Laura King, Tribune Washington Bureau on

Published in Health & Fitness

WASHINGTON -- President Donald Trump has a way of bringing Britons together.

He united them in outrage when he retweeted anti-Muslim videos posted by a far-right British party. He galvanized popular support for London's mayor when he accused the mayor of not taking terror threats seriously -- even as London was recovering from a deadly terror strike. And following a visit to the White House last year, Prime Minister Theresa May was mercilessly mocked in the British press for appearing overly sycophantic toward Trump, to the point of walking hand-in-hand with him.

Now comes a presidential broadside against Britain's National Health Service -- and Britons, by and large, are having none of it.

After large-scale weekend protests in London demanding improvements and better funding for the public health service, which offers most medical treatments free of charge or at low cost, Trump tweeted Monday morning that the NHS was "going broke and not working."

Trump's tweet: "The Democrats are pushing for Universal Health care while thousands of people are marching in the UK because their U system is going broke and not working. Dems want to greatly raise taxes for really bad and non-personal medical care.

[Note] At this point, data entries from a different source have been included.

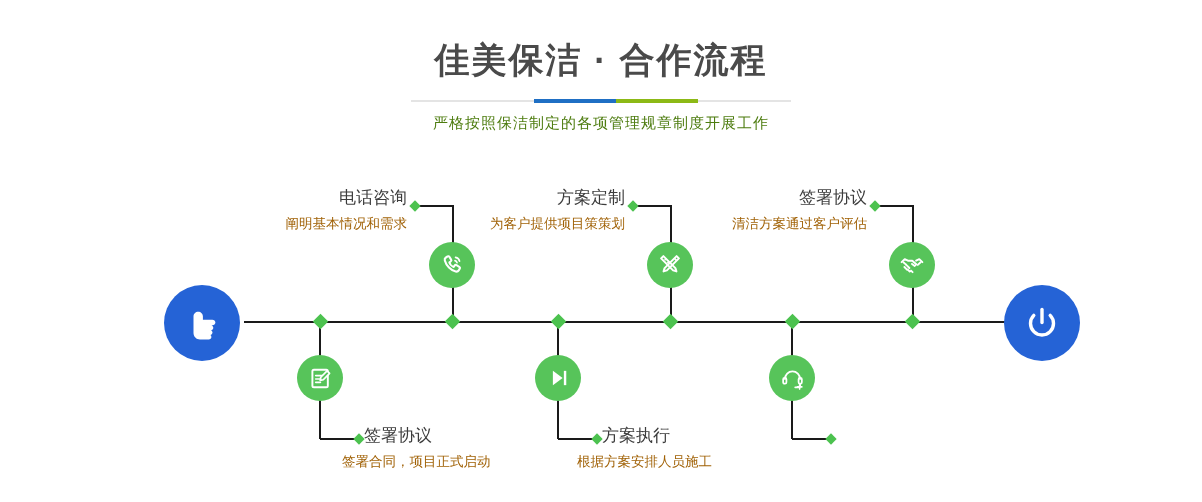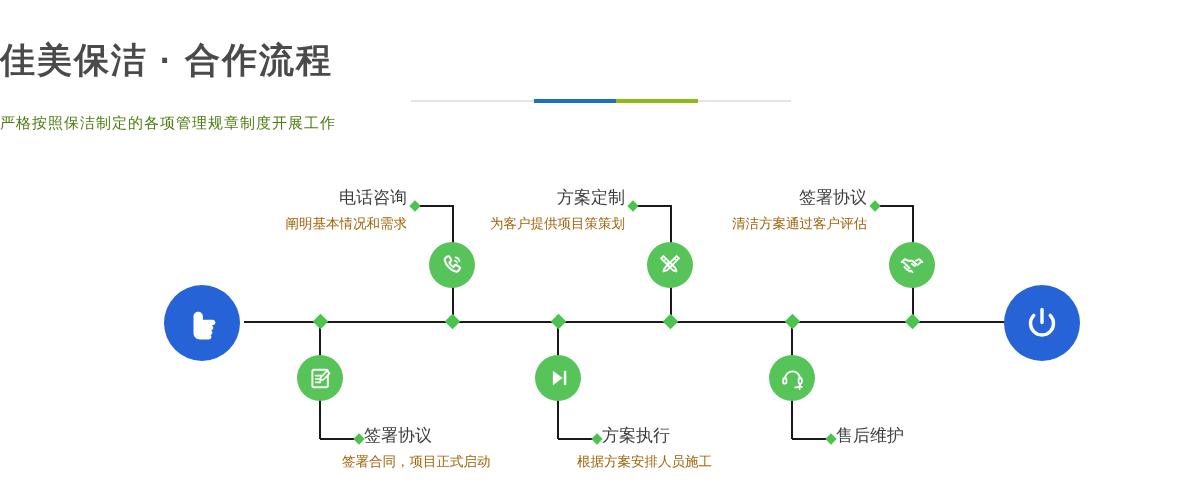--- a/index.html
+++ b/index.html
@@ -12,7 +12,7 @@
   #page { position: relative; width: 1202px; height: 502px; background:#fff; }
 
   
-  .header { position:absolute; left:0; top:0; width:1202px; text-align:left; }
+  .header { position:absolute; left:0; top:0; width:1202px; text-align:center; }
   .title {
     font-size: 35px; font-weight: 700; color:#4a4a4a;
     letter-spacing: 2px; line-height: 1; padding-top: 42px;

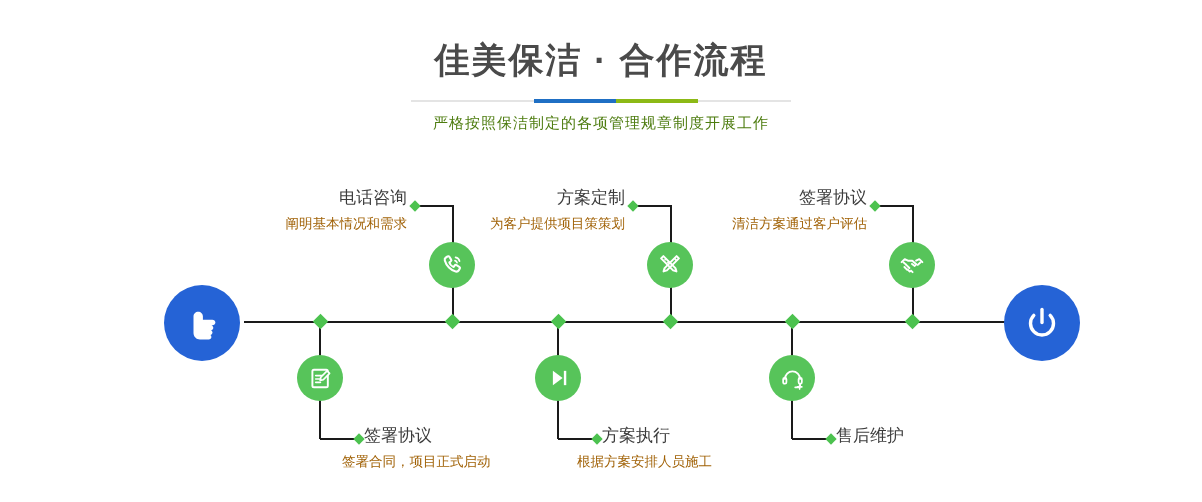--- a/index.html
+++ b/index.html
@@ -228,7 +228,6 @@
       </span>
     </div>
     <div class="lbl left-align" style="left:824px; top:427px; width:340px;">
-      <div class="lbl-title">售后维护</div>
     </div>
 
   </div>

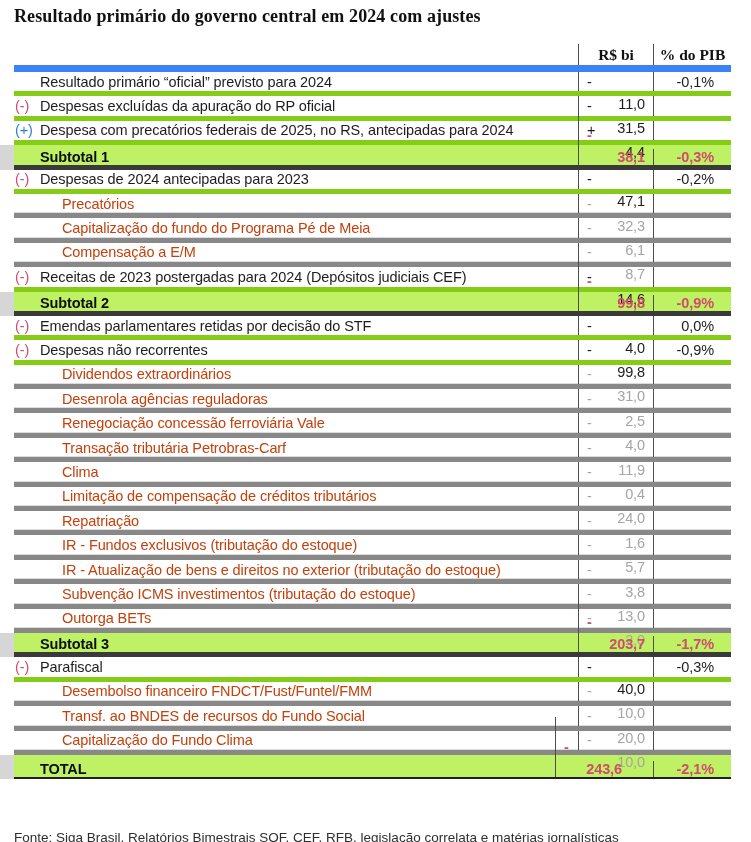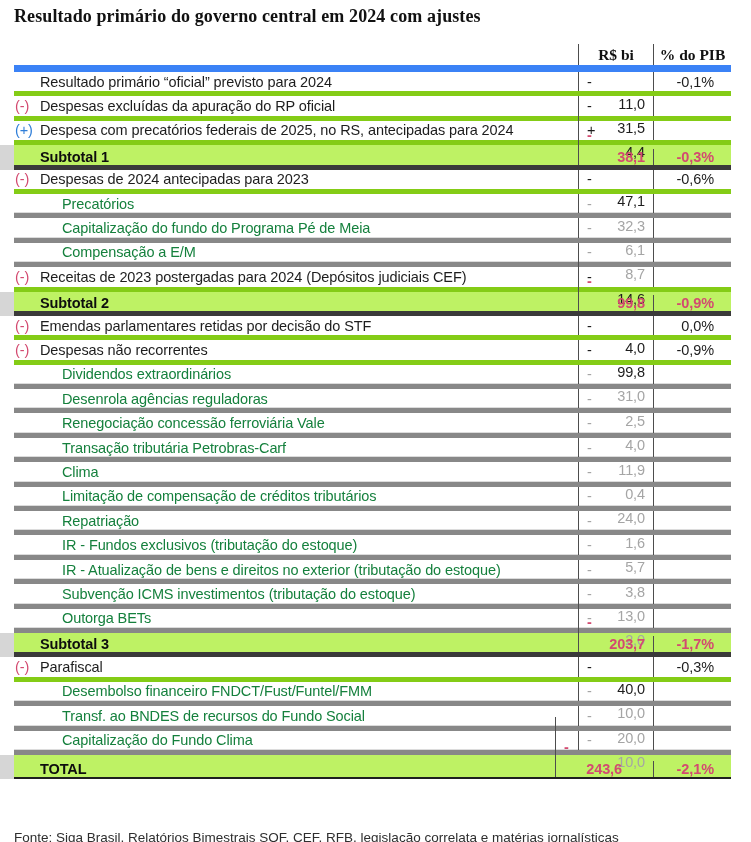--- a/index.html
+++ b/index.html
@@ -139,7 +139,7 @@
       <span class="sign">-</span>
       <span class="value">47,1</span>
     </div>
-    <div class="c-pct">-0,6%</div>
+    <div class="c-pct">-0,2%</div>
   </div>
         <div class="row sub">
     <div class="c-label">

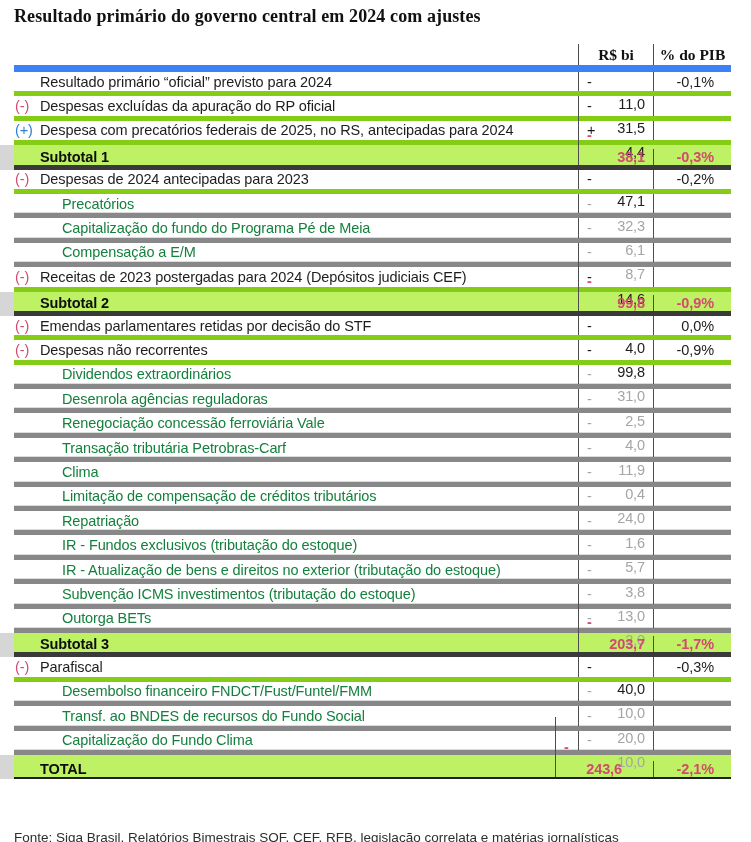--- a/index.html
+++ b/index.html
@@ -42,7 +42,7 @@
   .prefix { width:26px; flex:none; padding-left:1px; box-sizing:border-box; color:#d34a70; }
   .prefix.plus { color:#2f7ed8; }
   .label { white-space:nowrap; }
-  .row.sub .label { padding-left:22px; color:#15803d; }
+  .row.sub .label { padding-left:22px; color:#c2410c; }
   .c-value {
     width:75px; flex:none; box-sizing:border-box; border-left:1px solid #4d4d4d;
     display:flex; align-items:center;

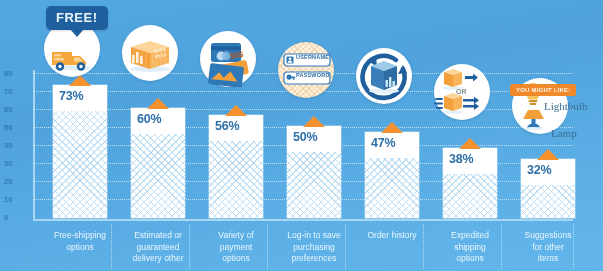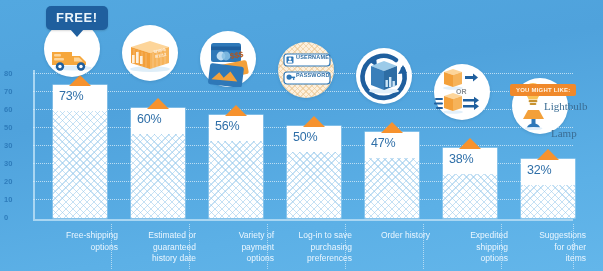--- a/index.html
+++ b/index.html
@@ -51,7 +51,7 @@
   }
   .bar .pct{
     position:absolute;left:6px;top:4px;
-    font-size:12.5px;font-weight:normal;color:#2f6fa8;
+    font-size:12.5px;font-weight:bold;color:#2f6fa8;
     letter-spacing:-.2px;
   }
   .arrow{

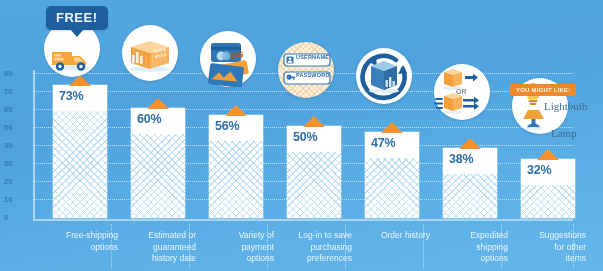--- a/index.html
+++ b/index.html
@@ -63,7 +63,7 @@
   
   .xlabels{position:absolute;left:33px;top:224px;width:540px;height:47px;}
   .xlab{
-    position:absolute;top:6px;width:76px;text-align:right;
+    position:absolute;top:6px;width:76px;text-align:center;
     font-size:8.5px;line-height:11.5px;color:#eaf6ff;
   }
   .xsep{

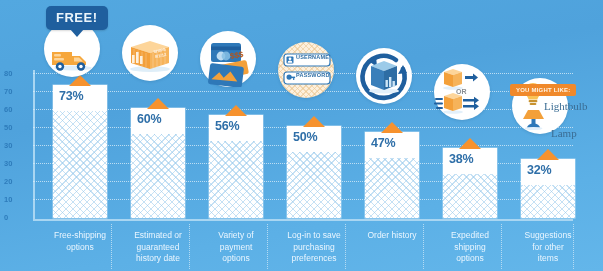--- a/index.html
+++ b/index.html
@@ -346,7 +346,7 @@
     <div class="xlab" style="left:87px">
       <span>Estimated or</span><br>
       <span>guaranteed</span><br>
-      <span>history date</span>
+      <span>delivery other</span>
     </div>
     <div class="xlab" style="left:165px">
       <span>Variety of</span><br>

No thanks!"

The president -- who has sought to scrap the Affordable Care Act, one of former President Barack Obama's signature achievements -- accused rival Democrats in the U.S. of "pushing for Universal Health care while thousands of people are marching in the UK." Characterizing the protests as a call to get rid of NHS altogether, Trump said of any move to provide single-payer care for Americans: "No thanks!"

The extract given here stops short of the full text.